Nada disso é por acaso, o ator 03 é iniciado no candomblé, feito para Oxalá. A frase em iorubá é a saudação deste orixá: Èpa Bábá. A frase faz referência ao alá, o pano branco consagrado a Oxalá, que na mensagem é passado pelos oris, ou seja, na cabeça das pessoas para lhes trazer a paz, um sentimento sempre associado e pedido a este orixá, que é também considerado o pai de todos nós. Semelhante ao lugar ocupado por Oxalá no sistema simbólico religioso do candomblé, as postagens deste internauta, de certa forma, trazem questões que

mexem com as opiniões dos seus seguidores. Seus posicionamentos tocam em temas, algumas vezes, interditados, quando não pouco discutidos no âmbito das comunidades de axé. Este seu pioneirismo fornece elementos sobre sua conduta, algo que Sibília (2016) apontou como pertencente a terceira via dos estudos sobre subjetividade, aquela determinada por influências culturais, forças históricas, perpassadas por vetores políticos, socioeconômicos e que implicam nas formas de ser e estar no mundo. Por isto ele foi escolhido para esta pesquisa.

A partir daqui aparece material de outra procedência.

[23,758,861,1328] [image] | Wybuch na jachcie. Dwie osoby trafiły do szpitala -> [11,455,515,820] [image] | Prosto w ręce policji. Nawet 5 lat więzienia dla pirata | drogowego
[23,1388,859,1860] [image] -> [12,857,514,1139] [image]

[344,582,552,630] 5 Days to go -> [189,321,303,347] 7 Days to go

O ator 03 está no grupo selecionado desde outubro de 2015, está em outros grupos semelhantes, além de administrar o seu próprio, com temática sobre candomblé. No grupo que administra, quando acessamos o ícone “Sobre”, que costuma dar informação sobre a página, consta o seguinte: “Uma das coisas que mais estimo na vida é a liberdade de pensamento, e aqui compartilho os meus mais sinceros pensamentos sobre nossa religião com vocês.”. O nome da página do Ator 3, é “Soul Yawo”. Este título, como veremos mais adiante na análise das publicações, será condizente com o objetivo atribuído a página e o teor de suas postagens. Fotos e imagens costumam ser associadas aos textos, que costuma ser de autoria do Ator 03. Por isso, a informação do ícone “Sobre”, da página sob sua administração, condiz com o conteúdo exposto, ou seja, textos autorais trazendo impressões a respeito de diversas questões, na maioria das vezes silenciadas, ou ditas sob sussurros, nos corredores das casas de candomblé. Ele compartilha todas estas postagens no grupo selecionado.

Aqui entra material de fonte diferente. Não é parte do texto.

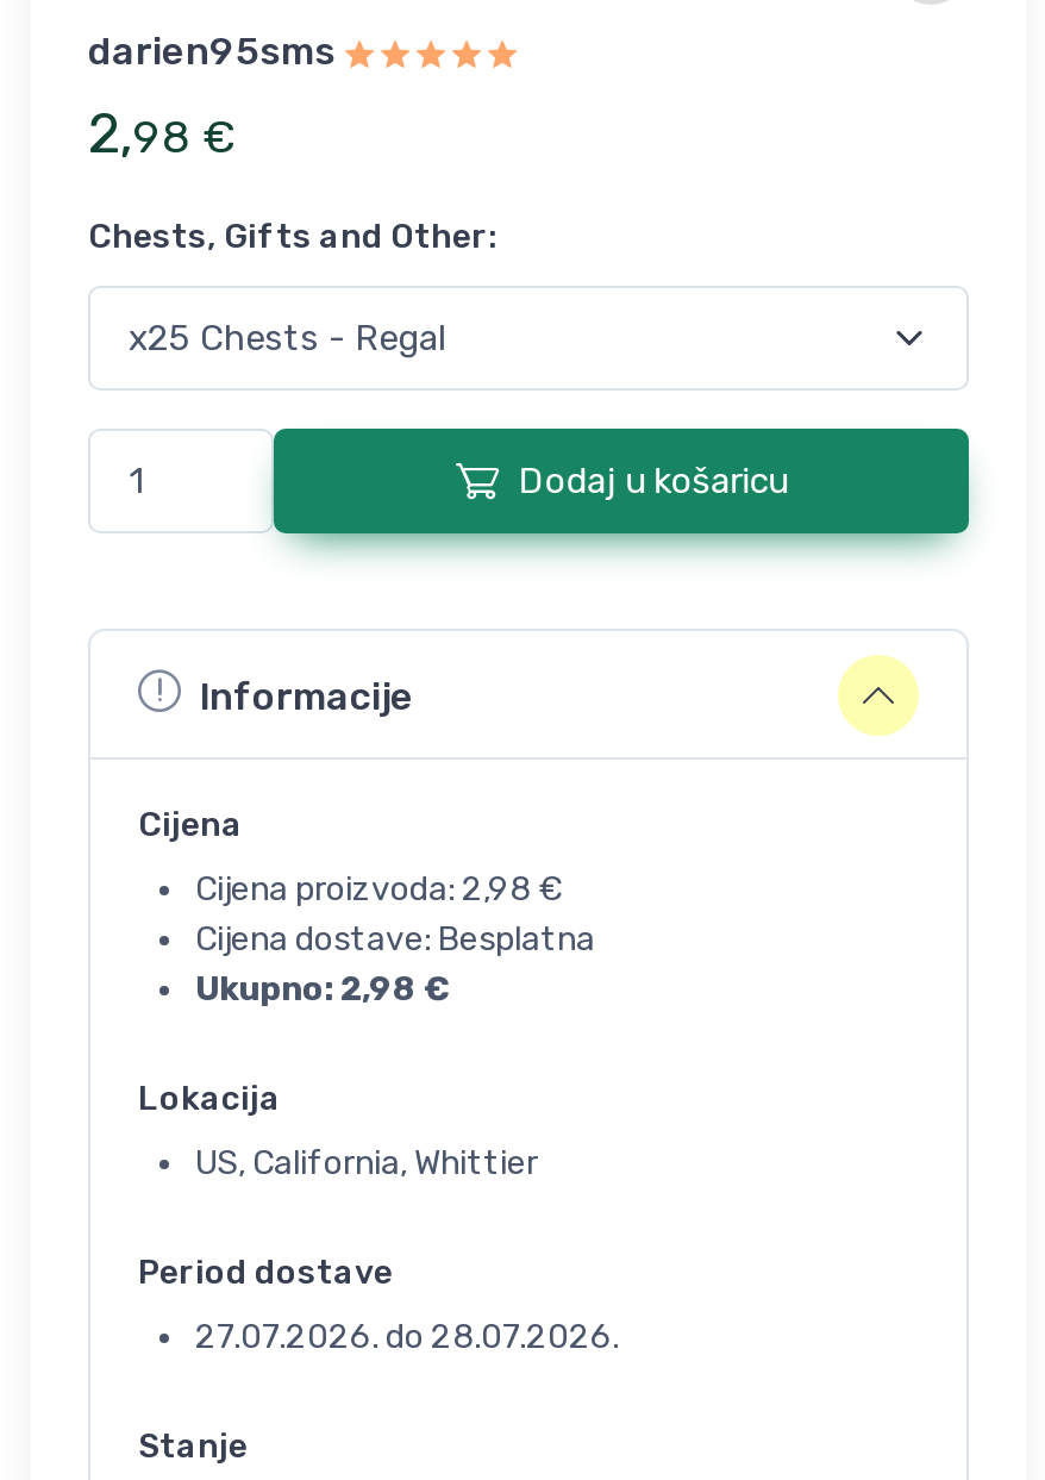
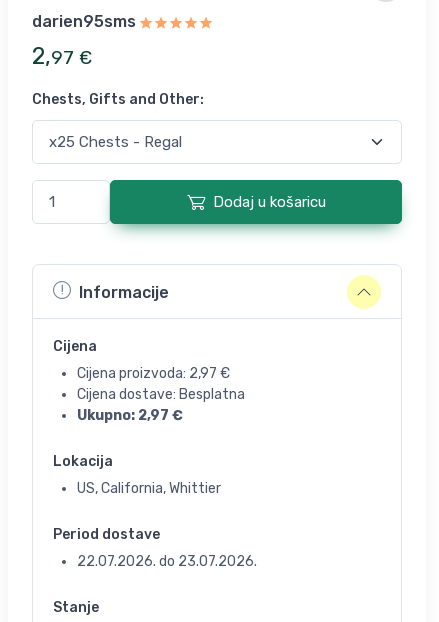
[88,100,233,167] 2,98 € -> [32,42,92,70] 2,97 €
[195,869,562,910] Cijena proizvoda: 2,98 € -> [77,365,230,382] Cijena proizvoda: 2,97 €
[195,969,450,1010] Ukupno: 2,98 € -> [77,407,183,424] Ukupno: 2,97 €
[195,1317,619,1357] 27.07.2026. do 28.07.2026. -> [77,553,257,570] 22.07.2026. do 23.07.2026.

Me chama atenção, que Ator 03, tem pouco tempo de iniciação, por isso, talvez, o título de sua página “Soul Yawo”, seja uma clara referência esta sua condição, mas que ainda assim anseia pela liberdade de pensar e compartilhar ideias, como o próprio escreveu no “Sobre”. As redes do ciberaxé criaram esta condição nova para o recém iniciado, o yawo do candomblé, de poder se manifestar livremente sem as amarras da hierarquia do espaço off-line da Roça. Seguindo esta nova tendência, este internauta do axé, consegue ir um pouco mais além. Em julho de 2018, por exemplo, ele fez uma publicação no Soul Yawo, que posteriormente compartilhou no grupo selecionado. Embora seja uma publicação fora do intervalo de tempo, inicialmente, definido para recorte das postagens, escolhi ela porque me chamou atenção a imagem: uma foto de uma boca com esparadrapo (foto 22) que acompanha o texto.